By the time we packed up to leave, I'd given the novel a sandy thumbs up. I was hooked on the cray-cray antics of Onion and Brown, whom McBride manages to demystify.

But that's no surprise to those familiar with McBride's creative genius. He's a former journalist best known for his 1995 memoir, The Color of Water: A Black Man's Tribute to His White Mother. The book - about a Jewish woman from Poland who married a black man and raised 12 children, including McBride, in a Brooklyn project - spent two years on the New York Times best-seller list. It's an American classic, taught in high schools around the country.

His sophomore effort was Miracle at St. Anna, a novel about World War II's black 92nd Infantry that Spike Lee made into a 2008 film.

McBride's third book, Song Yet Sung, was about a runaway slave on Maryland's Eastern Shore and the slave catcher trying to retrieve her. While researching that book, he became intrigued with Brown, who was hanged at Harpers Ferry, W.Va., in 1859. Tension about slavery was already high at that time, and Brown's abolitionist crusading is believed to have sped up the start of the Civil War.

"I went to visit Harpers Ferry several times," McBride recalled. "I spent a lot of time at the library. I went down to the Pennsylvania Historical Society and did some work there. I researched the heck out of this book before I threw my pen to the page."

An escape from life

As he was getting started, McBride's personal life hit a rough patch. His mother died and his marriage broke up the same year. His 2011 divorce, he said, "was pretty nasty."

"This book really was kind of an escape from my divorce," said the author, who recently moved to Lambertville, N.J. Writing and researching it, which took five years, "helped me recover, because instead of sitting around worrying about myself and my troubles, I just dove into the life of Onion Shackleford. . . . It was a balm. It was healing. It allowed me to laugh and make fun of people and cut loose on the page."

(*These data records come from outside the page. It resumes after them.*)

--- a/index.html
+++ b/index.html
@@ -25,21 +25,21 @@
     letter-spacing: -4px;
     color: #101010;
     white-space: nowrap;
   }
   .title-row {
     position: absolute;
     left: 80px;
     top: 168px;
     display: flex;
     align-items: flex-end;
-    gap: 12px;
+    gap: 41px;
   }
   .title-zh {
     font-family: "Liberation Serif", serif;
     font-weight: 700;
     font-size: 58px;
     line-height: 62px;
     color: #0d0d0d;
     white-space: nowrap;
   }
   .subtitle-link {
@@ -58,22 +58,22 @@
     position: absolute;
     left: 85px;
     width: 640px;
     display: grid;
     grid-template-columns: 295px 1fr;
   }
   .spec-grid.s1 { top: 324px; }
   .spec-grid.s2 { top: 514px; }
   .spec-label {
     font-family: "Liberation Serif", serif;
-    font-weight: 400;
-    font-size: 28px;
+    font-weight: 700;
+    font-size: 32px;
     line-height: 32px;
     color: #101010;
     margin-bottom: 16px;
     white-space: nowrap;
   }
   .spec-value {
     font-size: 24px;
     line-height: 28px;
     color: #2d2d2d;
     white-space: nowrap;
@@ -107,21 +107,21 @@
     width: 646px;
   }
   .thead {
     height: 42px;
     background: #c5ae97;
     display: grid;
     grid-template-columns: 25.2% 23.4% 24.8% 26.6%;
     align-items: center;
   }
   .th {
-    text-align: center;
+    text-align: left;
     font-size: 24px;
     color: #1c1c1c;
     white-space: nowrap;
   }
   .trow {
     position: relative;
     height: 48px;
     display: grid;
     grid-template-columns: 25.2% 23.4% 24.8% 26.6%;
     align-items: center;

McBride doesn't watch much TV and mostly keeps to himself, although he does frequent a local gym. An early riser, he writes all morning until he needs a break. He's also a writer in residence at New York University.

McBride said that he dates occasionally but dedicates most of his free time to his children. His daughter is an aspiring filmmaker at Pratt Institute; his son is a bassist at Oberlin College Conservatory of Music; and his 11-year-old sings in the Philadelphia Boys Choir. McBride declined to give their names, citing privacy concerns.

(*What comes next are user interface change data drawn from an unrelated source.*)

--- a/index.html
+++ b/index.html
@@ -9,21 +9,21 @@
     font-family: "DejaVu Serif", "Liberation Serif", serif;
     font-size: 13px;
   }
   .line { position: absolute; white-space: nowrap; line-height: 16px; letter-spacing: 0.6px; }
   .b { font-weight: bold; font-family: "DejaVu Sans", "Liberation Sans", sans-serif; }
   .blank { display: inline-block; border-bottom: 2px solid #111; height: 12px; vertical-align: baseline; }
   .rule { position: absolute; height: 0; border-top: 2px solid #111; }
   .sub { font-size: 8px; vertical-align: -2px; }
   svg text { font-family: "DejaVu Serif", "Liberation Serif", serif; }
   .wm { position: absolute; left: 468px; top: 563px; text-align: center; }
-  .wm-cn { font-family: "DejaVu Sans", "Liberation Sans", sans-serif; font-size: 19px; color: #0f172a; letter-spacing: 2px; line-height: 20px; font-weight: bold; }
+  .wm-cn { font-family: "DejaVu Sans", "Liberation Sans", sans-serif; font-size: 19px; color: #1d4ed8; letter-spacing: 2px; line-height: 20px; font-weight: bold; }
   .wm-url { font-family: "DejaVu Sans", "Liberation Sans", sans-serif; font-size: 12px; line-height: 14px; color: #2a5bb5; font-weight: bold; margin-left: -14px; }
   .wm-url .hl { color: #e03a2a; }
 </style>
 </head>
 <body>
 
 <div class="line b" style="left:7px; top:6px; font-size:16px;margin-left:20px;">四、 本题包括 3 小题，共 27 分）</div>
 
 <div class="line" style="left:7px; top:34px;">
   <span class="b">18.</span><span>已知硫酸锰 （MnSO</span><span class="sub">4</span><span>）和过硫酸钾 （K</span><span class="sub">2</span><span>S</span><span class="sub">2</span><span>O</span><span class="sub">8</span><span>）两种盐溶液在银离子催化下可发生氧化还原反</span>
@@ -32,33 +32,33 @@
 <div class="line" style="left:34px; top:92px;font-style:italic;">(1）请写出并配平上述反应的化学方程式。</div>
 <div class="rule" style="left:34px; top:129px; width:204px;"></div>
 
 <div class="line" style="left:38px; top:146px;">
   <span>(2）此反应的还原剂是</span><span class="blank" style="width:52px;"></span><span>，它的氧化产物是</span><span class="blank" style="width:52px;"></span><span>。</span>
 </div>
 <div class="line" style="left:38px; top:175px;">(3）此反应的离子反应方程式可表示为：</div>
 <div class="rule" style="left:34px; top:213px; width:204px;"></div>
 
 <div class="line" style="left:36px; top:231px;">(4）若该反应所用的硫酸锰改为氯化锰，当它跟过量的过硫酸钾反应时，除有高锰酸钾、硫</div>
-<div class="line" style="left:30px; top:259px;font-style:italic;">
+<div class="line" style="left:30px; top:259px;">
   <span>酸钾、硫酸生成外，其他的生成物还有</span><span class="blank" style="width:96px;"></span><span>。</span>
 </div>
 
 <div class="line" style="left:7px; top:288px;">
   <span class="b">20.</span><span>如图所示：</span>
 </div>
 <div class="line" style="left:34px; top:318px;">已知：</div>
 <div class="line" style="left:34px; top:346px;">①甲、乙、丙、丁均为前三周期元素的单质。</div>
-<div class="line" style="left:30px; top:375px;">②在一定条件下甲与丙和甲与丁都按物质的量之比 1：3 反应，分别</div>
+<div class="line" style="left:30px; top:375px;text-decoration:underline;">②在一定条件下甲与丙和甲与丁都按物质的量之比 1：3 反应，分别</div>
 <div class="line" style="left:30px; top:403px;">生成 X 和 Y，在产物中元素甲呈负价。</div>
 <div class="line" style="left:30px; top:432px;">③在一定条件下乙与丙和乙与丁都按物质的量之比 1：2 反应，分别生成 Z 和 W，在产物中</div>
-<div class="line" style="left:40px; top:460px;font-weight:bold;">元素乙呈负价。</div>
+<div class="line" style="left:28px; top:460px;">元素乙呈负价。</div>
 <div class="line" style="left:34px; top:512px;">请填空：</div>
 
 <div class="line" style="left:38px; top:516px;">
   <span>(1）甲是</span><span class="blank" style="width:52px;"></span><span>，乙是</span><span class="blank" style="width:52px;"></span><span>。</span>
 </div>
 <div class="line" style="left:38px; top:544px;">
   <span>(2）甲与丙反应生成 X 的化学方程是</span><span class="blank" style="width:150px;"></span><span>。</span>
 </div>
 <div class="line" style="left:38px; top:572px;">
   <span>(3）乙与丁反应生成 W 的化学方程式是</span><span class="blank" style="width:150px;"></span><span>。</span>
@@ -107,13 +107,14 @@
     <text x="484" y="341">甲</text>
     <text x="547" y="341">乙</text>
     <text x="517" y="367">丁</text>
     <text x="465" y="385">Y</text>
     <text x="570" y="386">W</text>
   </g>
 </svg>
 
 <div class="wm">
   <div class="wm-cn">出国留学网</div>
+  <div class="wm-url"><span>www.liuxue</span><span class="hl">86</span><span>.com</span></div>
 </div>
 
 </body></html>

A musician himself as well as an accomplished songwriter who has written for Anita Baker and Grover Washington Jr., he recently formed a gospel quintet that he hopes will perform at upcoming book signings, including one next month in Philadelphia.

The cover of yesterday's New York Times Sunday Book Review featured a glowing review of The Good Lord Bird. It noted that "for all his play, McBride studiously honors history, perhaps more than many previous portraits of Brown have done."

McBride told me he won't be reading the review - he never does. Matter of fact, he probably won't read this story, either.

Not that I have a problem with that.

After all these years writing and reporting, I've developed a pretty thick skin, as they say. But no one wants to be critiqued by one of the best novelists of our time.